[FOM] Fwd: invitation to comment

Hendrik Boom hendrik at topoi.pooq.com
Tue May 24 15:26:56 EDT 2011


On Tue, May 24, 2011 at 12:41:26AM +0200, Jeffrey Sarnat wrote:
> >
> As a computer scientist, I found Cantor normal form for epsilon_0 to be easy
> to understand once I realized that exponentiation at base omega is exactly
> the multiset ordering from term rewriting theory. If we choose to implement
> multisets as lists sorted in descending order, then this becomes even more
> straightforward: the empty list is smaller than all non-empty lists, and
> non-empty lists are ordered lexicographically by their heads followed by
> their tails.
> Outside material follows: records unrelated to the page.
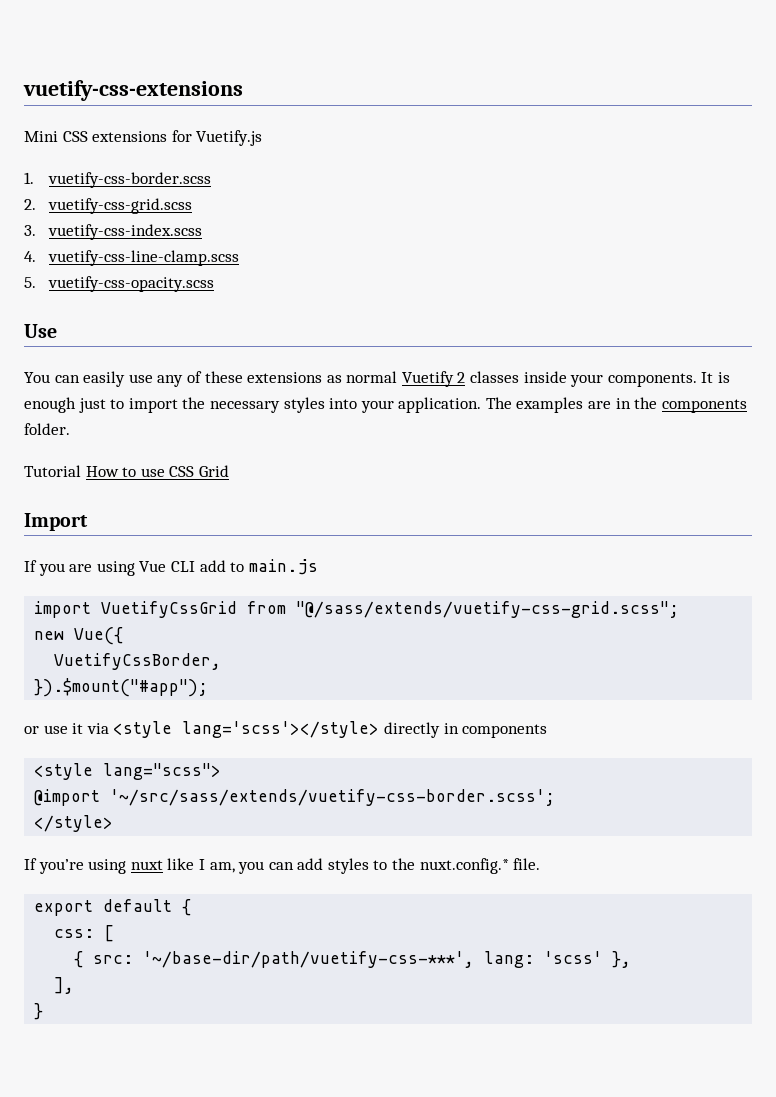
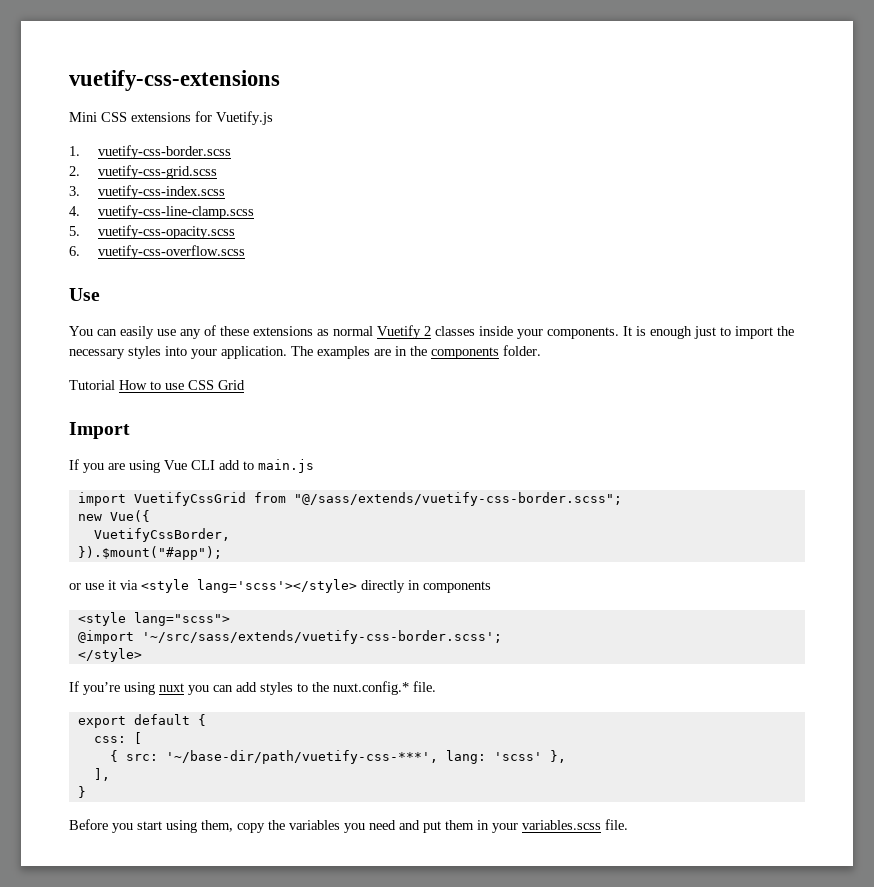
+ 6. vuetify-css-overflow.scss
- import VuetifyCssGrid from "@/sass/extends/vuetify-css-grid.scss";
+ import VuetifyCssGrid from "@/sass/extends/vuetify-css-border.scss";
- If you’re using nuxt like I am, you can add styles to the nuxt.config.* file.
+ If you’re using nuxt you can add styles to the nuxt.config.* file.
+ Before you start using them, copy the variables you need and put them in your variables.scss file.

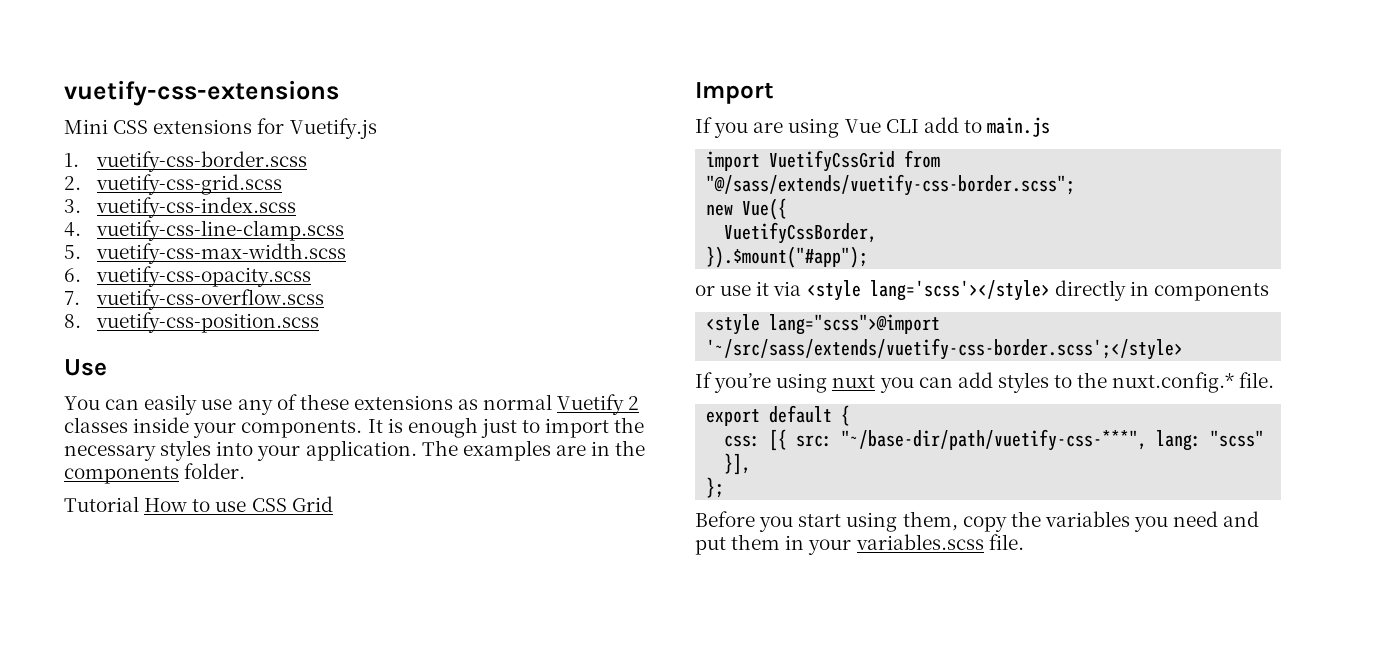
- 5. vuetify-css-opacity.scss
+ 5. vuetify-css-max-width.scss
+ 6. vuetify-css-opacity.scss
- 6. vuetify-css-overflow.scss
+ 7. vuetify-css-overflow.scss
+ 8. vuetify-css-position.scss
- <style lang="scss">
- @import '~/src/sass/extends/vuetify-css-border.scss';
- </style>
+ <style lang="scss">@import '~/src/sass/extends/vuetify-css-border.scss';</style>
- css: [
- { src: '~/base-dir/path/vuetify-css-***', lang: 'scss' },
- ],
- }
+ css: [{ src: "~/base-dir/path/vuetify-css-***", lang: "scss" }],
+ };

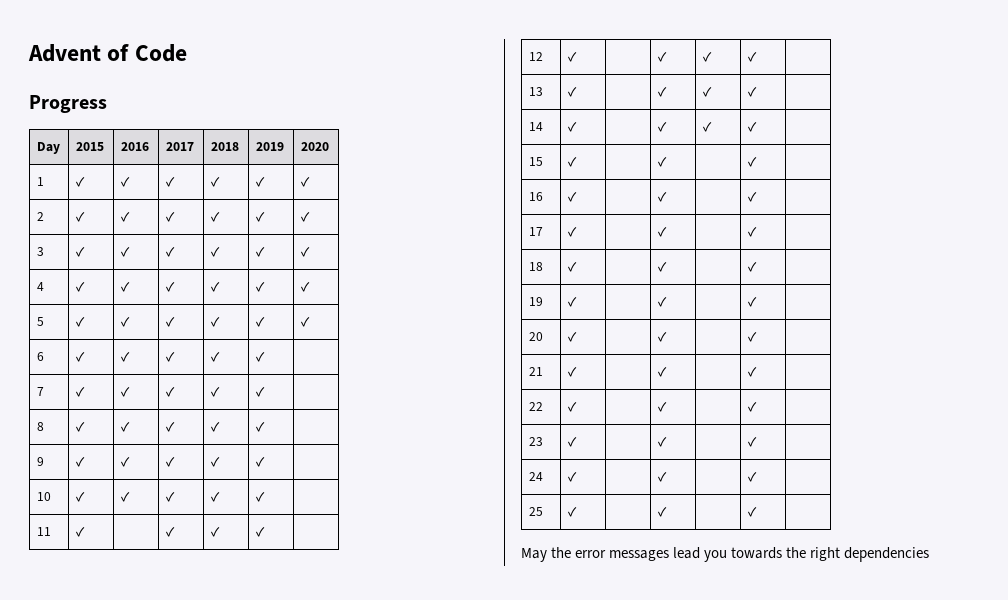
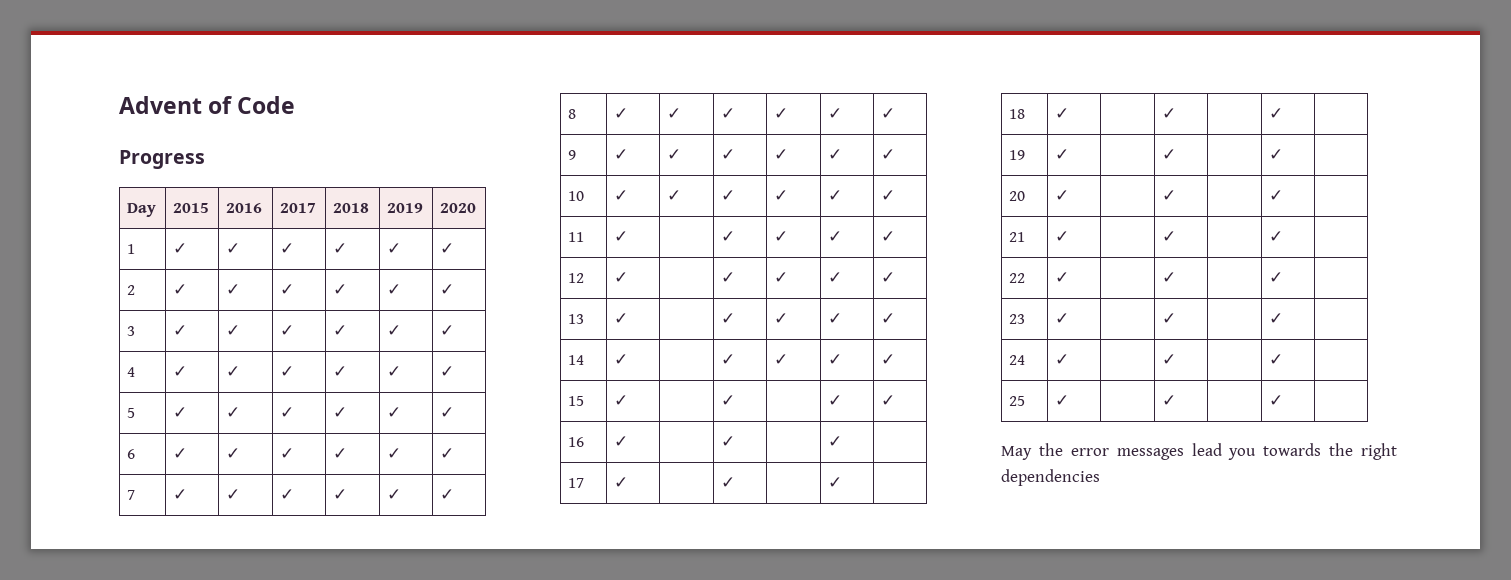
- 6 | ✓ | ✓ | ✓ | ✓ | ✓ |
+ 6 | ✓ | ✓ | ✓ | ✓ | ✓ | ✓
- 7 | ✓ | ✓ | ✓ | ✓ | ✓ |
+ 7 | ✓ | ✓ | ✓ | ✓ | ✓ | ✓
- 8 | ✓ | ✓ | ✓ | ✓ | ✓ |
+ 8 | ✓ | ✓ | ✓ | ✓ | ✓ | ✓
- 9 | ✓ | ✓ | ✓ | ✓ | ✓ |
+ 9 | ✓ | ✓ | ✓ | ✓ | ✓ | ✓
- 10 | ✓ | ✓ | ✓ | ✓ | ✓ |
+ 10 | ✓ | ✓ | ✓ | ✓ | ✓ | ✓
- 11 | ✓ | | ✓ | ✓ | ✓ |
+ 11 | ✓ | | ✓ | ✓ | ✓ | ✓
- 12 | ✓ | | ✓ | ✓ | ✓ |
+ 12 | ✓ | | ✓ | ✓ | ✓ | ✓
- 13 | ✓ | | ✓ | ✓ | ✓ |
+ 13 | ✓ | | ✓ | ✓ | ✓ | ✓
- 14 | ✓ | | ✓ | ✓ | ✓ |
+ 14 | ✓ | | ✓ | ✓ | ✓ | ✓
- 15 | ✓ | | ✓ | | ✓ |
+ 15 | ✓ | | ✓ | | ✓ | ✓

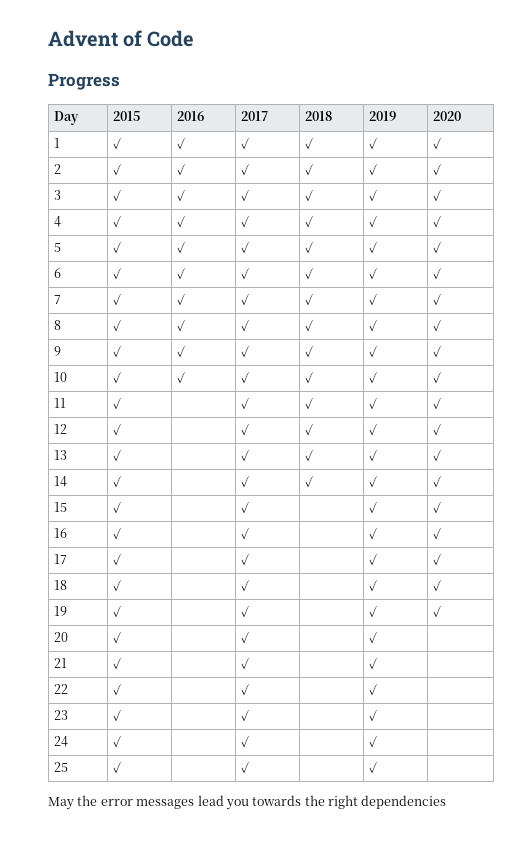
- 16 | ✓ | | ✓ | | ✓ |
+ 16 | ✓ | | ✓ | | ✓ | ✓
- 17 | ✓ | | ✓ | | ✓ |
+ 17 | ✓ | | ✓ | | ✓ | ✓
- 18 | ✓ | | ✓ | | ✓ |
+ 18 | ✓ | | ✓ | | ✓ | ✓
- 19 | ✓ | | ✓ | | ✓ |
+ 19 | ✓ | | ✓ | | ✓ | ✓

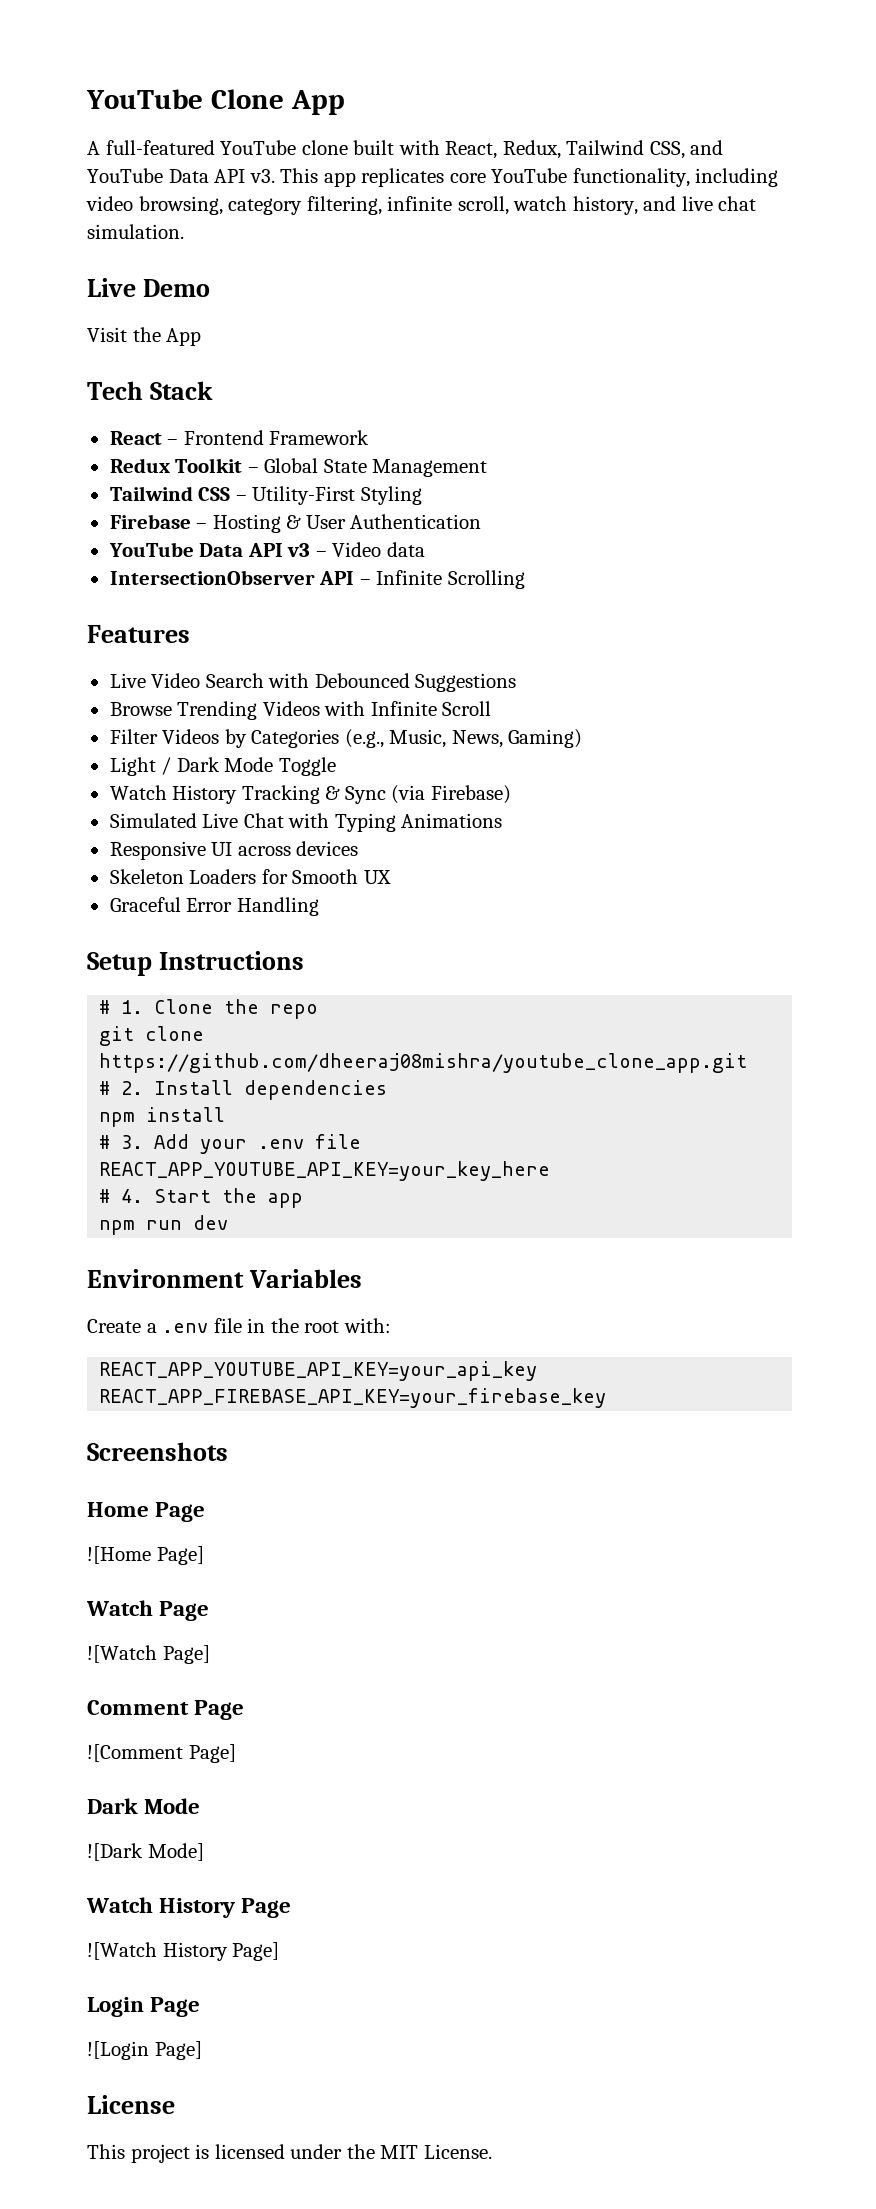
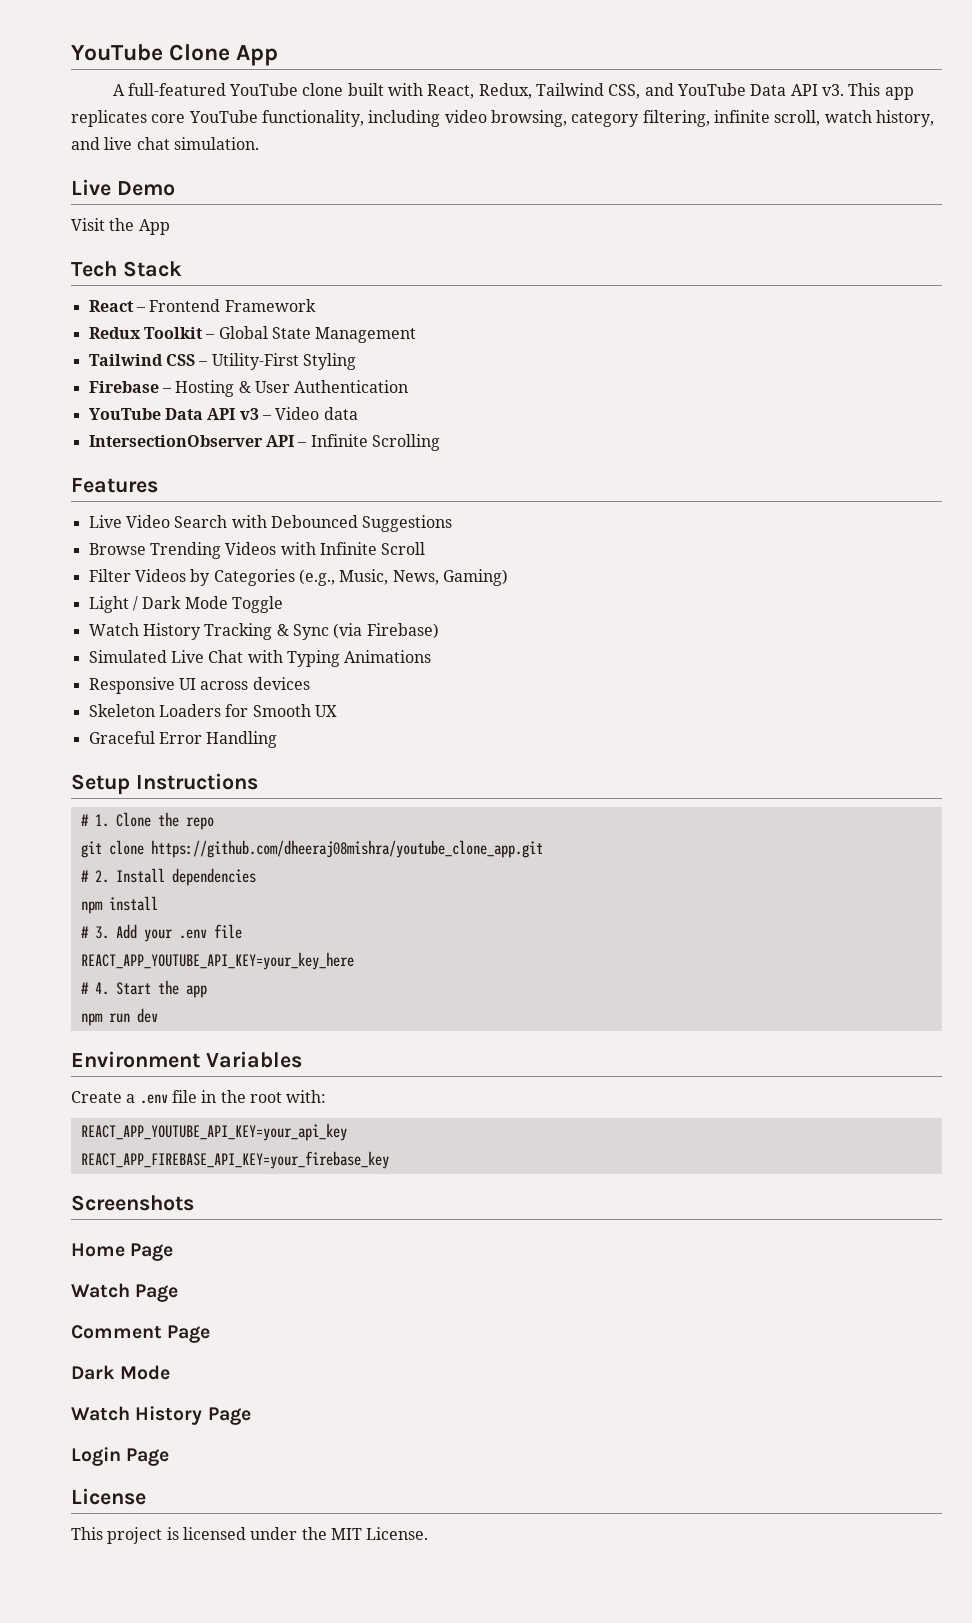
- ![Home Page]
- ![Watch Page]
  Comment Page
- ![Comment Page]
  Dark Mode
- ![Dark Mode]
- ![Watch History Page]
- ![Login Page]

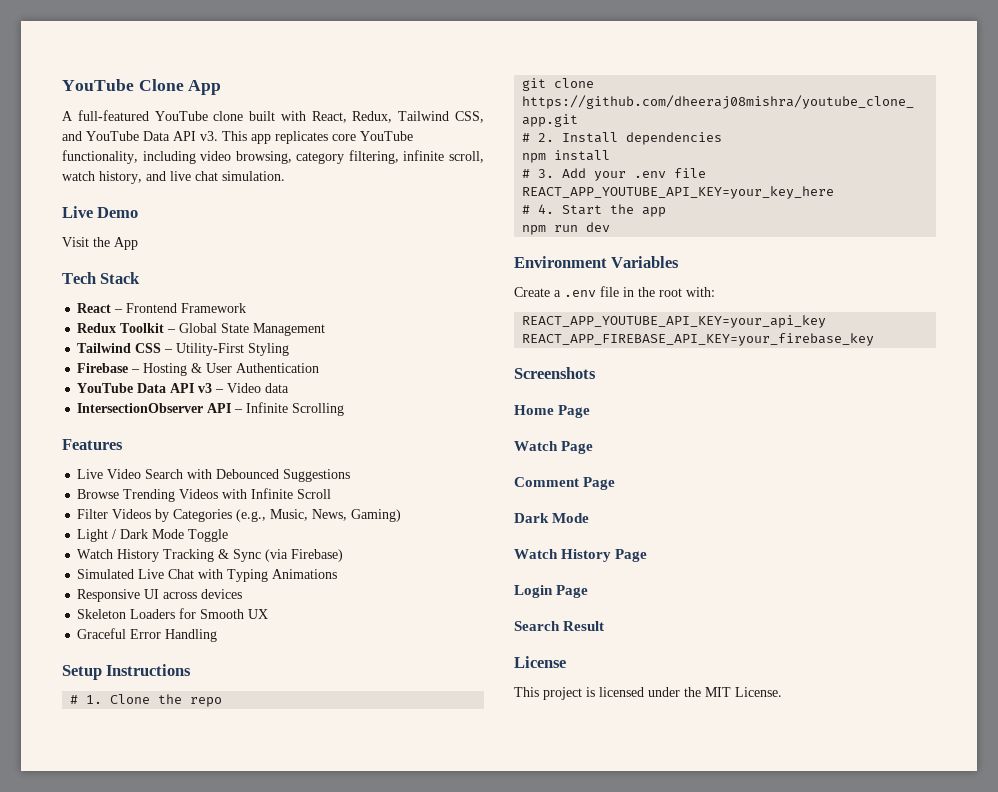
+ Search Result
Moreover, ordinal addition and multiplication are easy to
> explain in terms of their type-theoretic analogs, which makes it easy to
> visualize how data structures built up from these three primitives would be
> ordered, and why the resulting ordering should be well founded (although
> multiplication is technically unnecessary, it is pedagogically helpful to
> consider).
> 
> My experiences with introducing other computer scientists to the dark art of
> ordinal analysis have led me to believe that this approach works well: I can
> usually get people to count at least as high as Gamma_0 in about an hours
> worth of hand-waiving along these lines. For those who are interested, a
> (slightly) more detailed account of this approach can be found in Section
> 3.1 of my dissertation.
> 
>         Jeff Sarnat
>         http://www.pps.jussieu.fr/~sarnat/

I found that ordinal exponentiation and the resulting polynomials was 
useful in proving termination when committing the program transformation 
that uses a stack to implement recursion.